A newly discovered Bordetella species carries a transcriptionally active CRISPR-Cas with a small Cas9 endonuclease

Authors: IVANOV, YURY - Pennsylvania State University; SHARIAT, NIKKI - Pennsylvania State University; Register, Karen; RIVERA, ISRAEL - Pennsylvania State University; LINZ, BODO - Pennsylvania State University; HU, K - Pennsylvania State University; DUDLEY, EDWARD - Pennsylvania State University; HARVILL, ERIC - Pennsylvania State University

Submitted to: BMC Genomics
Publication Type: Peer Reviewed Journal
Publication Acceptance Date: 9/21/2015
Publication Date: 10/26/2015
Publication URL: http://handle.nal.usda.gov/10113/61642
Citation: Ivanov, Y.V., Shariat, N., Register, K.B., Rivera, I., Linz, B., Hu, K., Dudley, E.G., Harvill, E.T. 2015. A newly discovered Bordetella species carries a transcriptionally active CRISPR-Cas with a small Cas9 endonuclease. Biomed Central (BMC) Genomics. 16(1):863. doi: 10.1186/s12864-015-2028-9.

Interpretive Summary: Approximately 40% of all bacteria have a DNA segment known as a Clustered Regularly Interspersed Short Palindromic Repeat, or CRISPR. These CRISPRs, along with proteins arising from nearby “cas” genes, provide immunity to the bacteria and may, in some cases, regulate the activity of genes in the host. Bacteria found among the Bordetella are well known respiratory disease agents. Bordetella pertussis and Bordetella parapertussis cause whooping cough in humans while other members of the Bordetella cause respiratory disease in a variety of mammals and some avian species. No CRISPR-Cas system has yet been identified in any Bordetella species. Here we report the identification and characterization of a novel, functional CRISPR-Cas system in 12 different isolates of a single, newly discovered species of Bordetella, tentatively designated Bordetella psudohinzii. This work provides new insights into the evolution and pathogenicity of Bordetella species. The B. psudohinzii CRISPR-Cas system has the potential to add significantly to the tools available for genome engineering.

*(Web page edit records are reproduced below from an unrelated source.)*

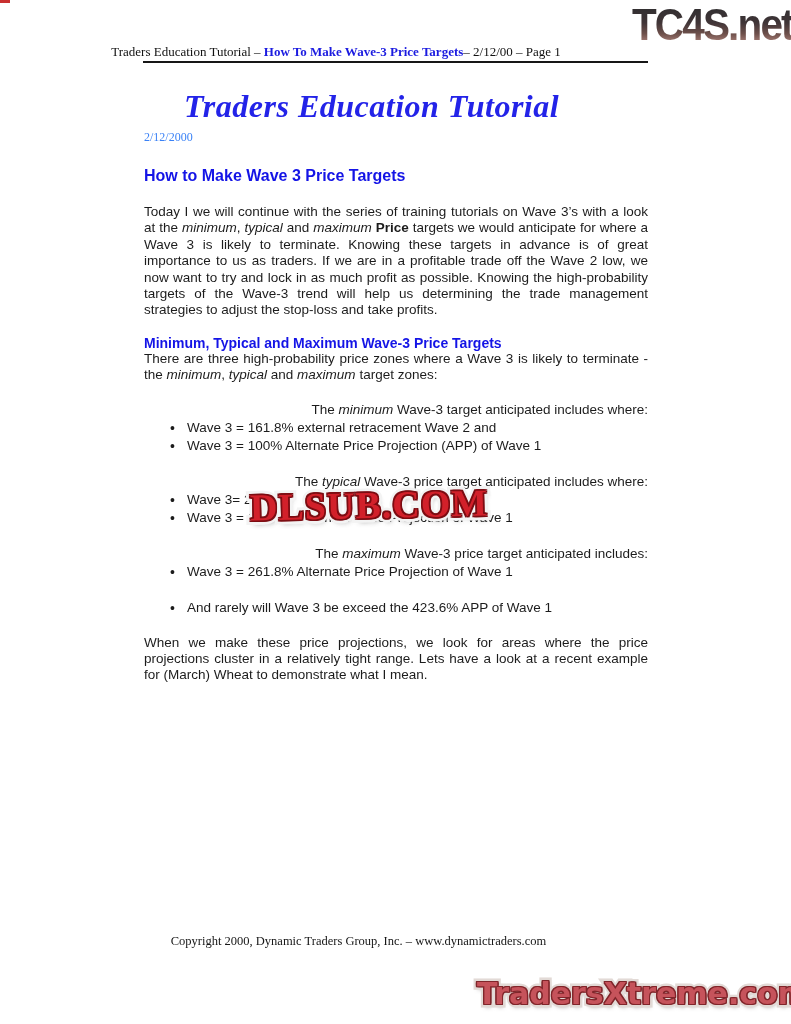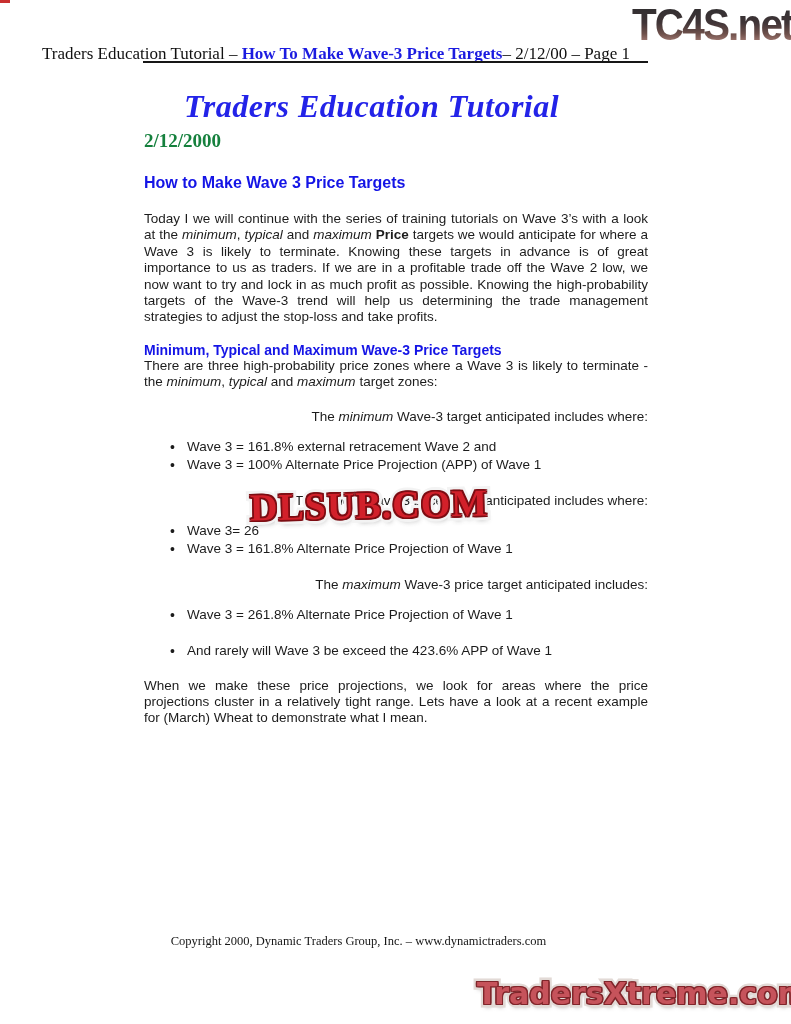--- a/index.html
+++ b/index.html
@@ -15,7 +15,7 @@
   
   .running-header {
     position:absolute; top:44px; left:0; width:672px; text-align:center;
-    font-family:"Liberation Serif", serif; font-size:17px; color:#111;
+    font-family:"Liberation Serif", serif; font-size:13px; color:#111;
     white-space:nowrap;
   }
   .running-header .hl { color:#1b1be0; font-weight:bold; }

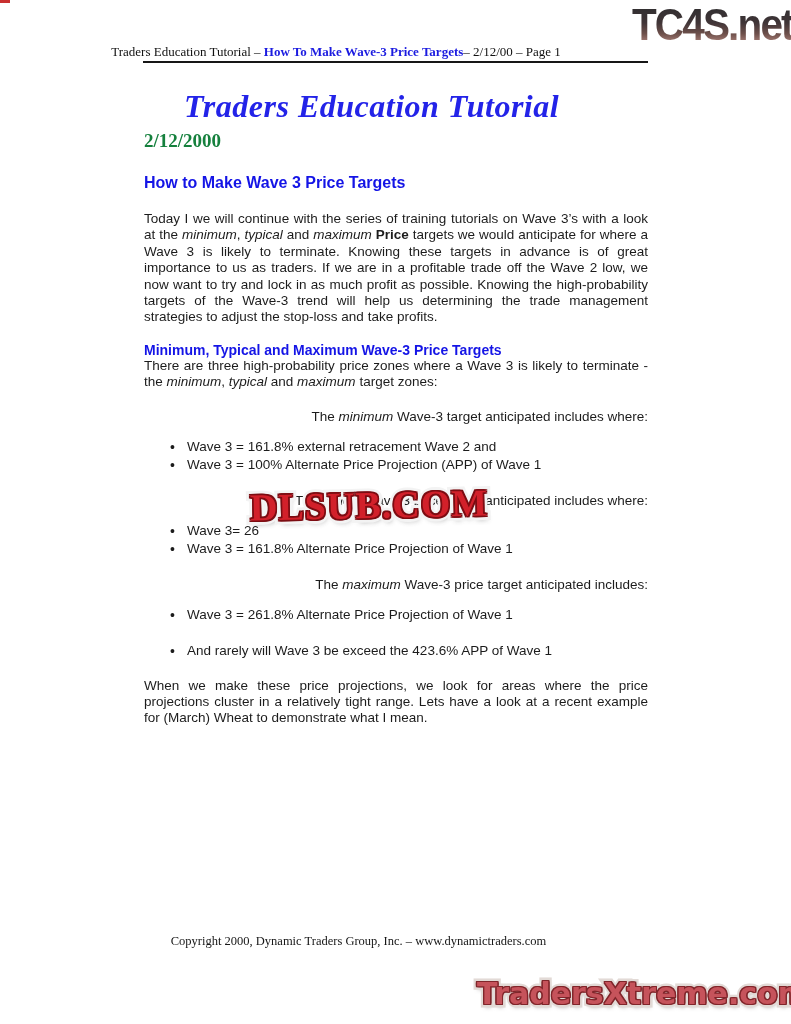--- a/index.html
+++ b/index.html
@@ -38,7 +38,7 @@
     font-family:"Liberation Serif", serif; font-style:italic; font-weight:bold;
     font-size:32px; line-height:36px; color:#2323e8; letter-spacing:.5px;margin-left:40px;
   }
-  .doc-date { font-family:"Liberation Serif", serif; font-size:19px; color:#15803d; margin-top:6px;font-weight:bold; }
+  .doc-date { font-family:"Liberation Serif", serif; font-size:12px; color:#3b82f6; margin-top:6px; }
 
   .h-main { font-size:16px; font-weight:bold; color:#1414e6; margin-top:22px; }
   .h-sub  { font-size:14px; font-weight:bold; color:#1414e6; margin-top:16px; }

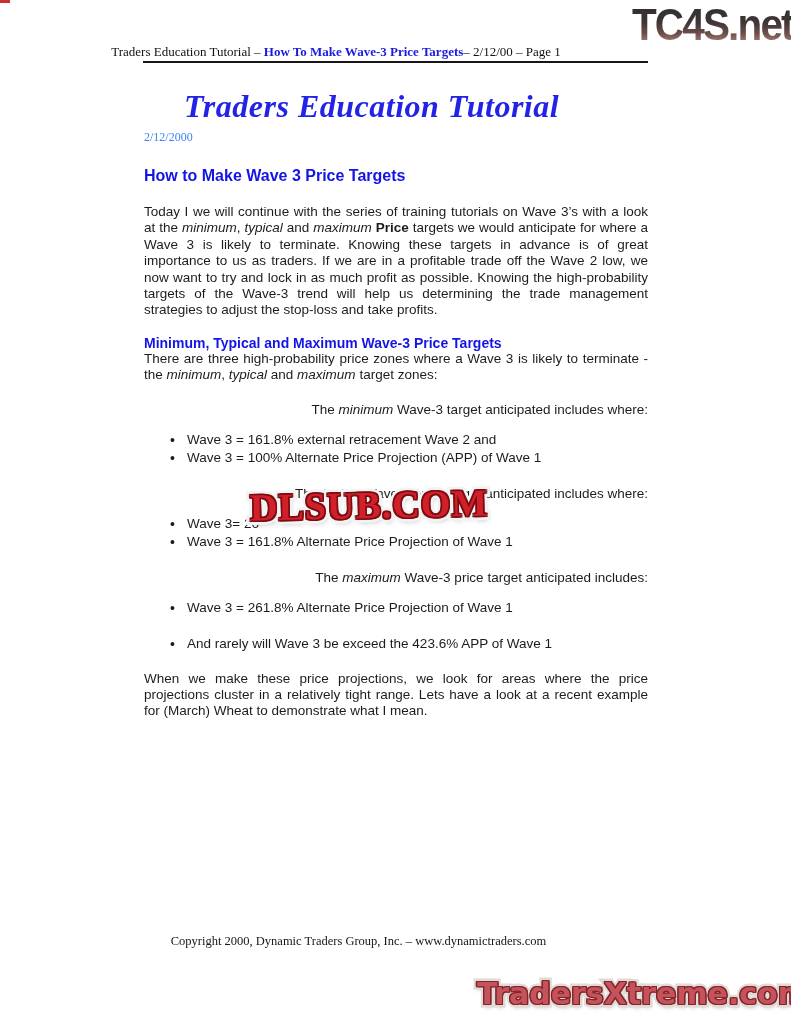--- a/index.html
+++ b/index.html
@@ -49,7 +49,7 @@
   .mt-close { margin-top:17px; }
   .group-intro { font-size:13.5px; line-height:17px; color:#1c1c1c;text-align:right; }
 
-  ul.bullets { list-style:none; margin-top:13px; }
+  ul.bullets { list-style:none; margin-top:1px; }
   ul.bullets li {
     position:relative; padding-left:43px; font-size:13.5px; line-height:18.5px; color:#1c1c1c;
   }

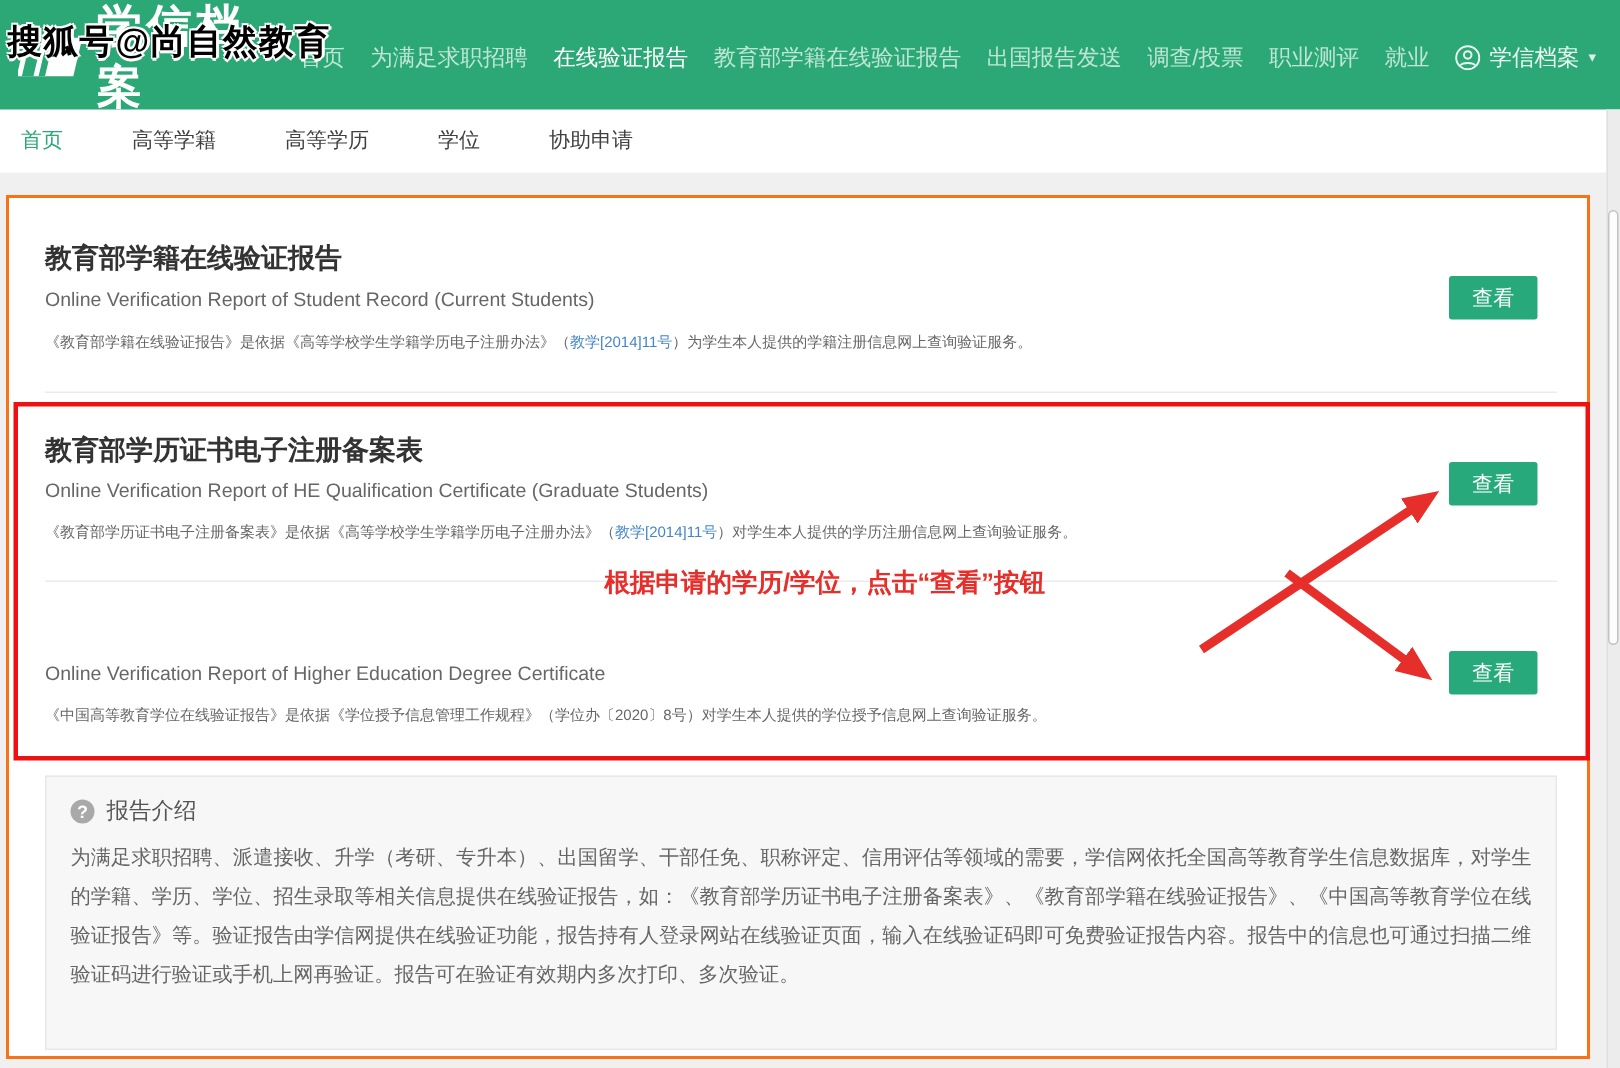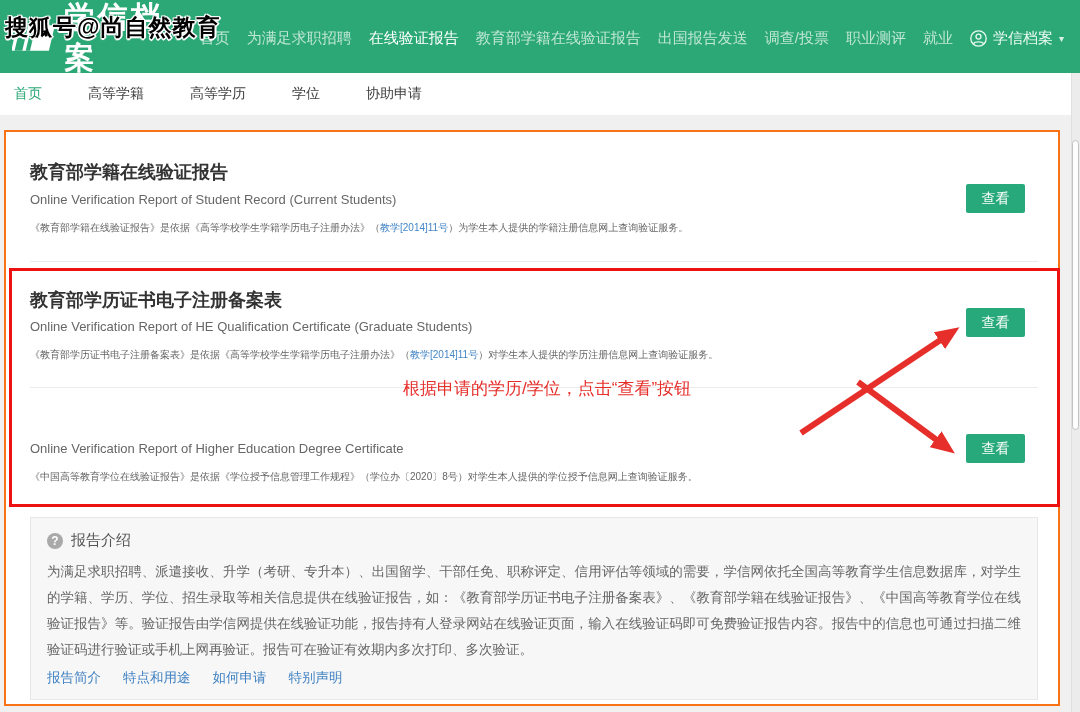--- a/index.html
+++ b/index.html
@@ -42,7 +42,7 @@
 
   
   .red-frame { position:absolute; left:3px; top:136px; width:1051px; height:239px; border:3px solid #ee1111; z-index:5; pointer-events:none; }
-  .red-note { position:absolute; left:397px; top:245px; font-size:17px; font-weight:normal; color:#e62e2a; white-space:nowrap; z-index:6; pointer-events:none; }
+  .red-note { position:absolute; left:397px; top:245px; font-size:17px; font-weight:bold; color:#e62e2a; white-space:nowrap; z-index:6; pointer-events:none; }
   .arrows { position:absolute; left:0; top:0; width:1056px; height:576px; z-index:6; pointer-events:none; }
 
   

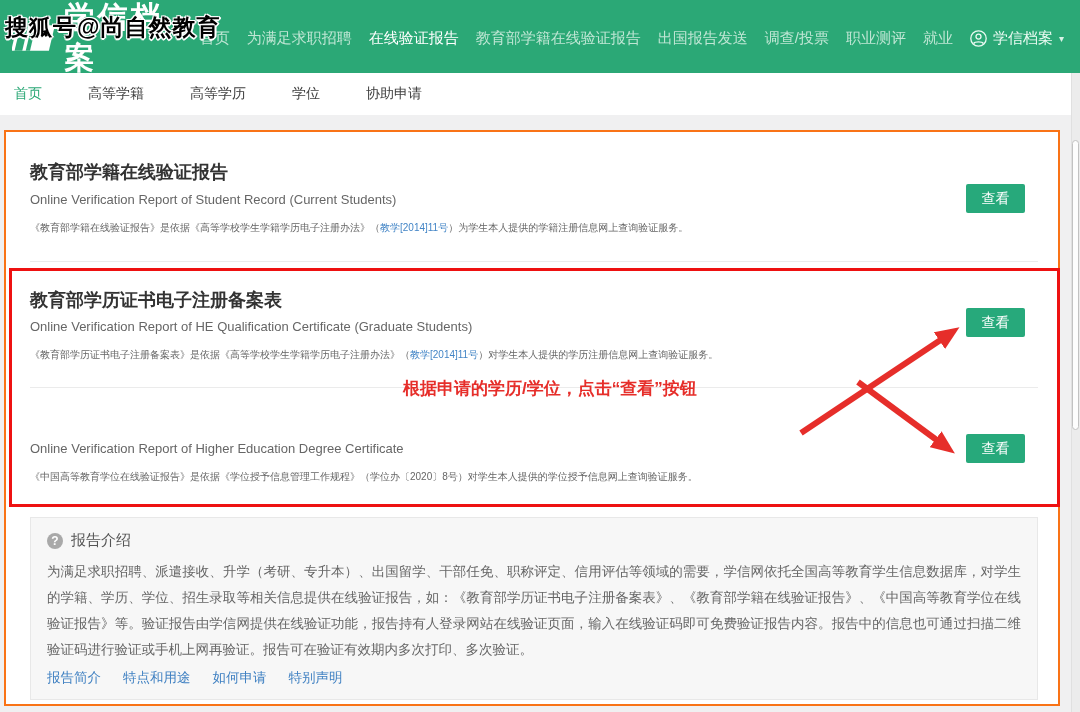--- a/index.html
+++ b/index.html
@@ -143,12 +143,6 @@
         <span class="intro-title">报告介绍</span>
       </div>
       <div class="intro-body">为满足求职招聘、派遣接收、升学（考研、专升本）、出国留学、干部任免、职称评定、信用评估等领域的需要，学信网依托全国高等教育学生信息数据库，对学生的学籍、学历、学位、招生录取等相关信息提供在线验证报告，如：《教育部学历证书电子注册备案表》、《教育部学籍在线验证报告》、《中国高等教育学位在线验证报告》等。验证报告由学信网提供在线验证功能，报告持有人登录网站在线验证页面，输入在线验证码即可免费验证报告内容。报告中的信息也可通过扫描二维验证码进行验证或手机上网再验证。报告可在验证有效期内多次打印、多次验证。</div>
-      <div class="intro-links">
-        <a>报告简介</a>
-        <a>特点和用途</a>
-        <a>如何申请</a>
-        <a>特别声明</a>
-      </div>
     </div>
   </div>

Technical Abstract: The Cas9 endonuclease of the Type II-a clustered regularly interspersed short palindromic repeats (CRISPR), of Streptococcus pyogenes (SpCas9) has been adapted as a widely used tool for genome editing and genome engineering. Herein, we describe a gene encoding a novel Cas9 ortholog (BpsuCas9) and the surrounding Type II-c CRISPR-cas locus found exclusively in a single, newly discovered Bordetella species, tentatively designated B. psudohinzii. The cas genes and the CRISPR array are transcribed during both logarithmic and stationary growth in vitro. Several of the spacer sequences in this locus are homologous to mobile genetic elements, including prophages, tRNA-Gly, and a transposase of the IS3/IS911 family, suggesting this is a functional CRISPR-Cas system that provides adaptive immunity against invading mobile elements. Nucleotide content analysis suggests that this system was laterally acquired from an unknown source with a GC-content lower than the genome-wide average for B. psudohinzii. Its insertion point in B. psudohinzii is an apparent recombination hotspot. BpsuCas9 shares ~75% pair-wise amino acid identity with the Cas9 of Alicycliphilus denitrificans, but only ~23% identity with SpCas9, the Cas9 endonuclease most frequently used for genome editing. Together these observations indicate that this single Bordetella species has a novel CRISPR-cas locus that is functional and may be of additional utility in genome editing.